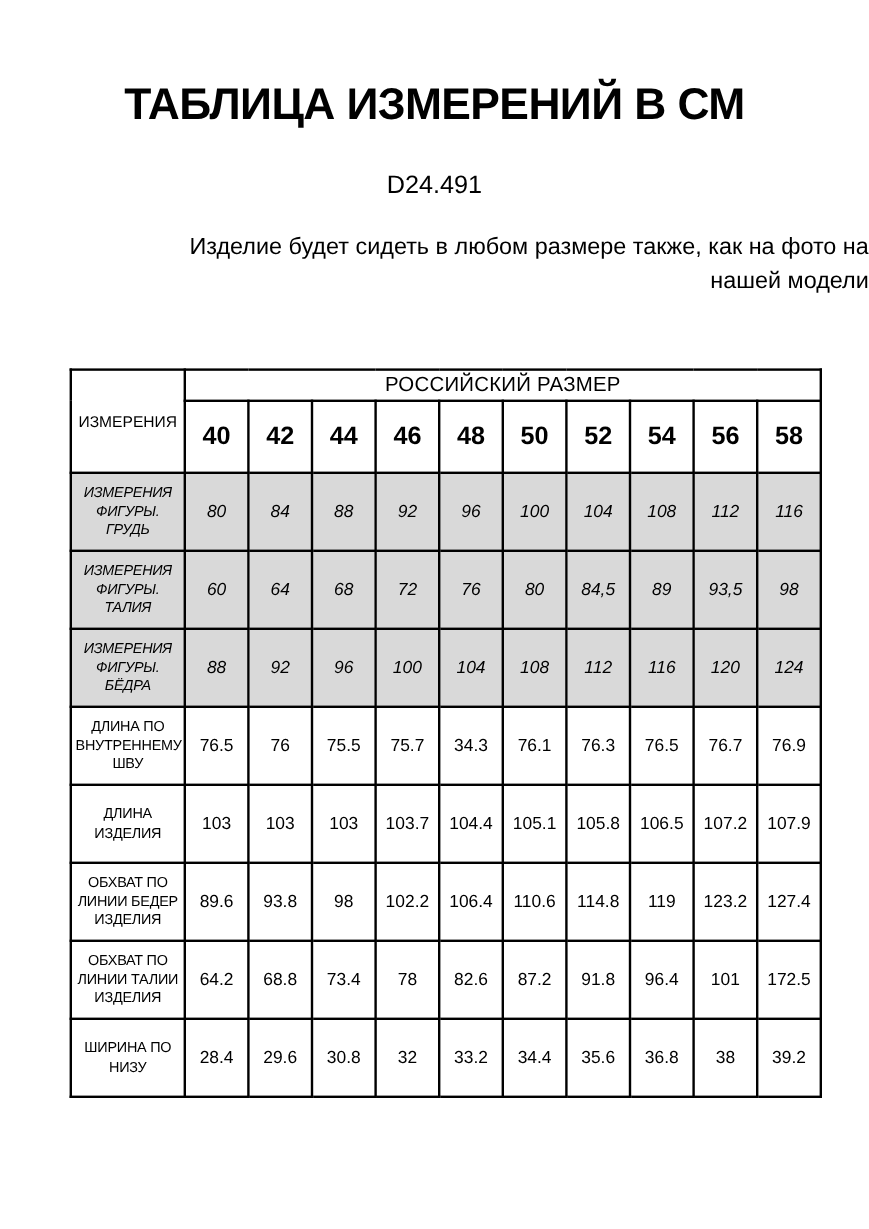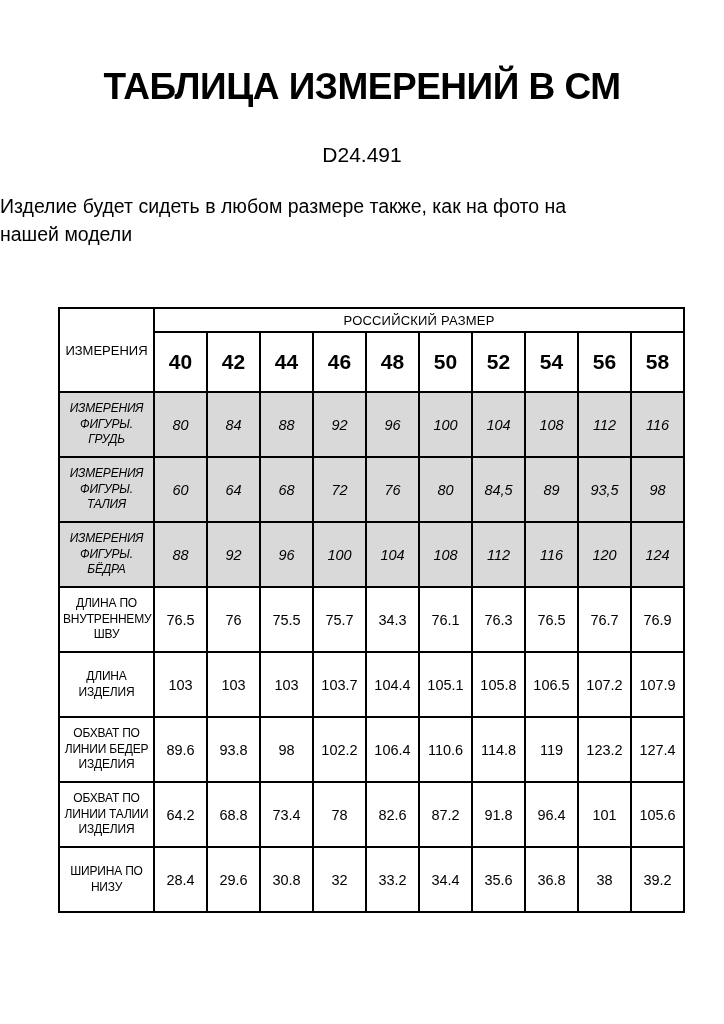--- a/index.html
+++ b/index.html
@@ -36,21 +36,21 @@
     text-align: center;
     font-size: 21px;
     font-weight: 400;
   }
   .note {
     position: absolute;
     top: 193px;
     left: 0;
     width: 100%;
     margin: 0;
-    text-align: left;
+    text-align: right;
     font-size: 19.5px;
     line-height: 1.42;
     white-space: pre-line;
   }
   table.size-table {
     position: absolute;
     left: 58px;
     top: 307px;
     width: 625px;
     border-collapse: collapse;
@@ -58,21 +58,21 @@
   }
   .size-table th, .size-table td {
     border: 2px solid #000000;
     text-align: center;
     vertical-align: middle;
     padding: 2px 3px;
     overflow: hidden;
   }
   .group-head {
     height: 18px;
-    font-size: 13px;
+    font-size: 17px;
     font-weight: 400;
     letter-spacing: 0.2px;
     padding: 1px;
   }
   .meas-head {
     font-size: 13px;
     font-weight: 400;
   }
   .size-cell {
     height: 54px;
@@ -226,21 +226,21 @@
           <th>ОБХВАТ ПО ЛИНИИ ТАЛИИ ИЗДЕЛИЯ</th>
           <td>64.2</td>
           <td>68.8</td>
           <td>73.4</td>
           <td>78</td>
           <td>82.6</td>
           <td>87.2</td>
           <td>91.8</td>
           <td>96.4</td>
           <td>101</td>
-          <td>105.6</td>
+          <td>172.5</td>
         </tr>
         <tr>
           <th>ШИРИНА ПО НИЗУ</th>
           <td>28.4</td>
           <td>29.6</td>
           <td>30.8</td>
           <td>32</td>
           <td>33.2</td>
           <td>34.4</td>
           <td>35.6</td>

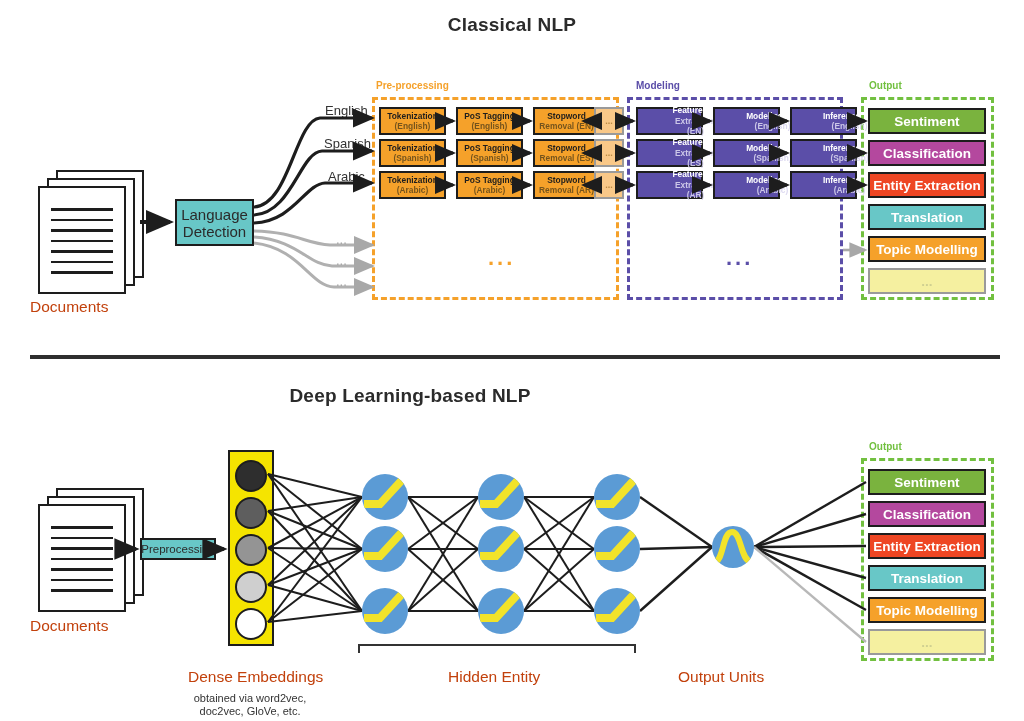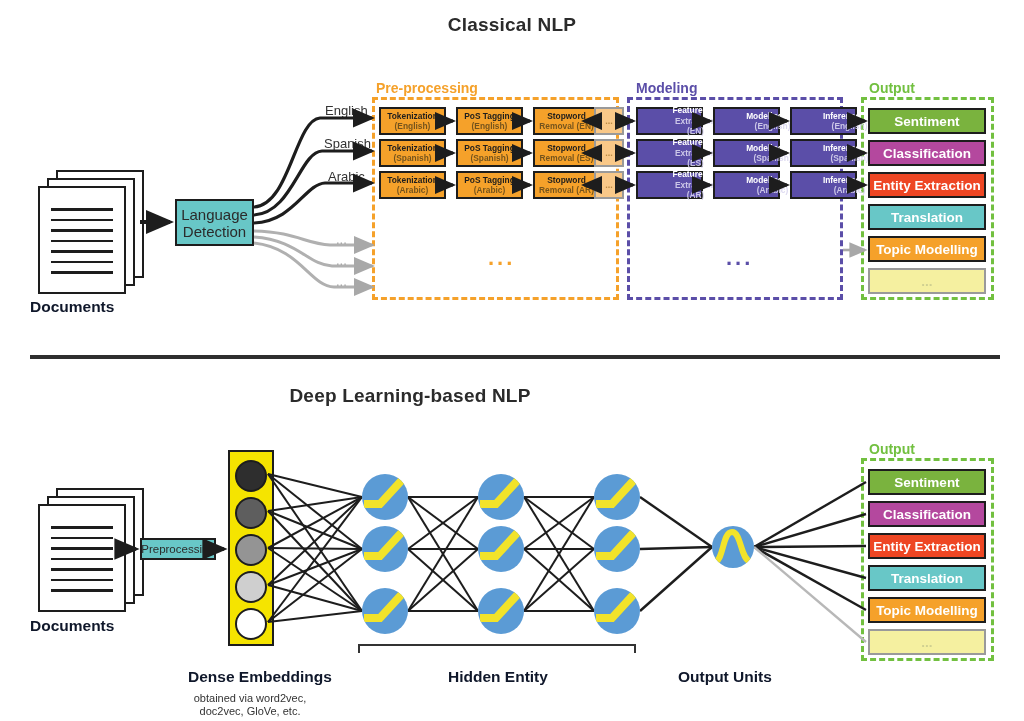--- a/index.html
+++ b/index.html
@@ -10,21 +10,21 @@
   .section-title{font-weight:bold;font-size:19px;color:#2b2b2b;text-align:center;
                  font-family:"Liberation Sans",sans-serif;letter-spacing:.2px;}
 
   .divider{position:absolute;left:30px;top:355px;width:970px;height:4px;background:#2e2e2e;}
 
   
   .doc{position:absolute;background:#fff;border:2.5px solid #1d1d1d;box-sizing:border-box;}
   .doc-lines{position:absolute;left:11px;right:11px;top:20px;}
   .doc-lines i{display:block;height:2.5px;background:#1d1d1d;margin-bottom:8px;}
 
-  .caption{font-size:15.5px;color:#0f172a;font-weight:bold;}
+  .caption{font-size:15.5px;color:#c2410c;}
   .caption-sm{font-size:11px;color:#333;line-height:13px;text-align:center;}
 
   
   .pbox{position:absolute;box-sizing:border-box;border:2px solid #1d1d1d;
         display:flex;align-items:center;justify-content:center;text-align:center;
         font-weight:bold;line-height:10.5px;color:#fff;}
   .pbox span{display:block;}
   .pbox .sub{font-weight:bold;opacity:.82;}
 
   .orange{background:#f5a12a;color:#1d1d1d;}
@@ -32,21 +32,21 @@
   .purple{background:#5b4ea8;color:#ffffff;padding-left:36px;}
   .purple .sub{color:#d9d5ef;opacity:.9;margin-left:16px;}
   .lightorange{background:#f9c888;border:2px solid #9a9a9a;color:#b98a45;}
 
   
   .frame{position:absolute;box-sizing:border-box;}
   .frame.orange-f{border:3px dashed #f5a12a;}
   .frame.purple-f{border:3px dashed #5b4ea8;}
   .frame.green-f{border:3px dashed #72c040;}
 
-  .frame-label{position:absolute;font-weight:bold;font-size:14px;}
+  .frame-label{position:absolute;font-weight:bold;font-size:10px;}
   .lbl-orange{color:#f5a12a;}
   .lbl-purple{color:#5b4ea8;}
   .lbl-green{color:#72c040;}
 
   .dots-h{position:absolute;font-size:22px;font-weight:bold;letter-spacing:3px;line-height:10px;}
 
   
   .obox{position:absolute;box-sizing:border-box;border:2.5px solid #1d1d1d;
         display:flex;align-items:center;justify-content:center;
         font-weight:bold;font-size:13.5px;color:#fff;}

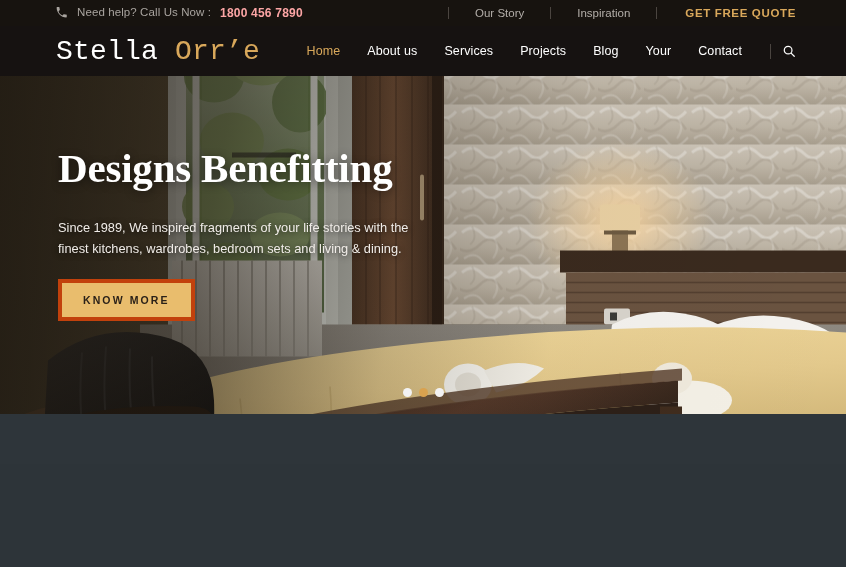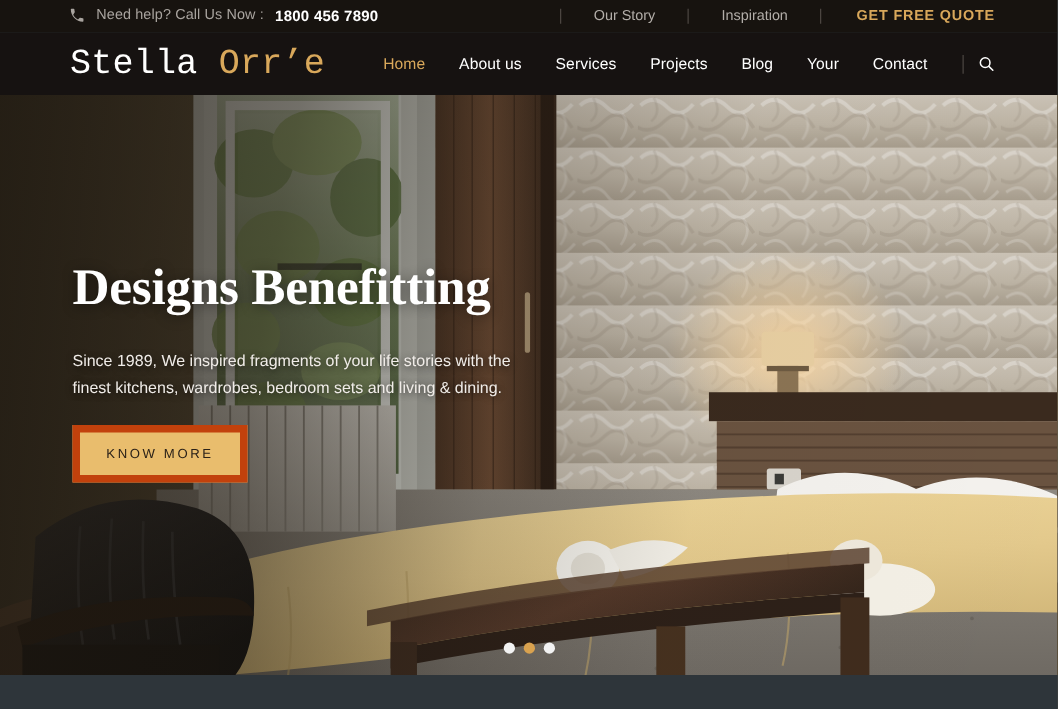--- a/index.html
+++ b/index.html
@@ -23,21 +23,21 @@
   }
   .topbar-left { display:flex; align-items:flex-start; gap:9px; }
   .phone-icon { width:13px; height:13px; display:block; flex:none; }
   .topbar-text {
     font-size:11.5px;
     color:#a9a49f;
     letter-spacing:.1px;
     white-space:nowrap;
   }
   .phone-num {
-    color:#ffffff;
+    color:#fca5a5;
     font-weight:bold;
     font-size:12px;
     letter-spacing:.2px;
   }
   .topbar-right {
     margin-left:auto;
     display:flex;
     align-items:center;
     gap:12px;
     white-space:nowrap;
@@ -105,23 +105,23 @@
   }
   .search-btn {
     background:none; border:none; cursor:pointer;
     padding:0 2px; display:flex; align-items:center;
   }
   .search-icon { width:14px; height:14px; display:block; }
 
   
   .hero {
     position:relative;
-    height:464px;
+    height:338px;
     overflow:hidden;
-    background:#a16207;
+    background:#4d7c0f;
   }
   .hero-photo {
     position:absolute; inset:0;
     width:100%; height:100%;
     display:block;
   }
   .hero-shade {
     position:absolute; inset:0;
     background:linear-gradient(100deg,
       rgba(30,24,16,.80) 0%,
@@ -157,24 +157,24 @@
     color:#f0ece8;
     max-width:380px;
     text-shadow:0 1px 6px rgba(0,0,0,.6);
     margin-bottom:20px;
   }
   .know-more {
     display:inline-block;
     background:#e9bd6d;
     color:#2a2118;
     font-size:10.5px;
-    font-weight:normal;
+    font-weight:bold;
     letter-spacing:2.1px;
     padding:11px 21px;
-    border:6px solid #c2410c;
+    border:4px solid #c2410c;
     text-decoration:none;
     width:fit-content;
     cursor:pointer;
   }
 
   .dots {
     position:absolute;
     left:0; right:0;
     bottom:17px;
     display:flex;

#####

Which lines of the listing above hold the word "right"? Copy each of them.

▸ **ANSWER BOX**
+    text-align: right;
   .doc-lines{position:absolute;left:11px;right:11px;top:20px;}
   .topbar-right {
     left:0; right:0;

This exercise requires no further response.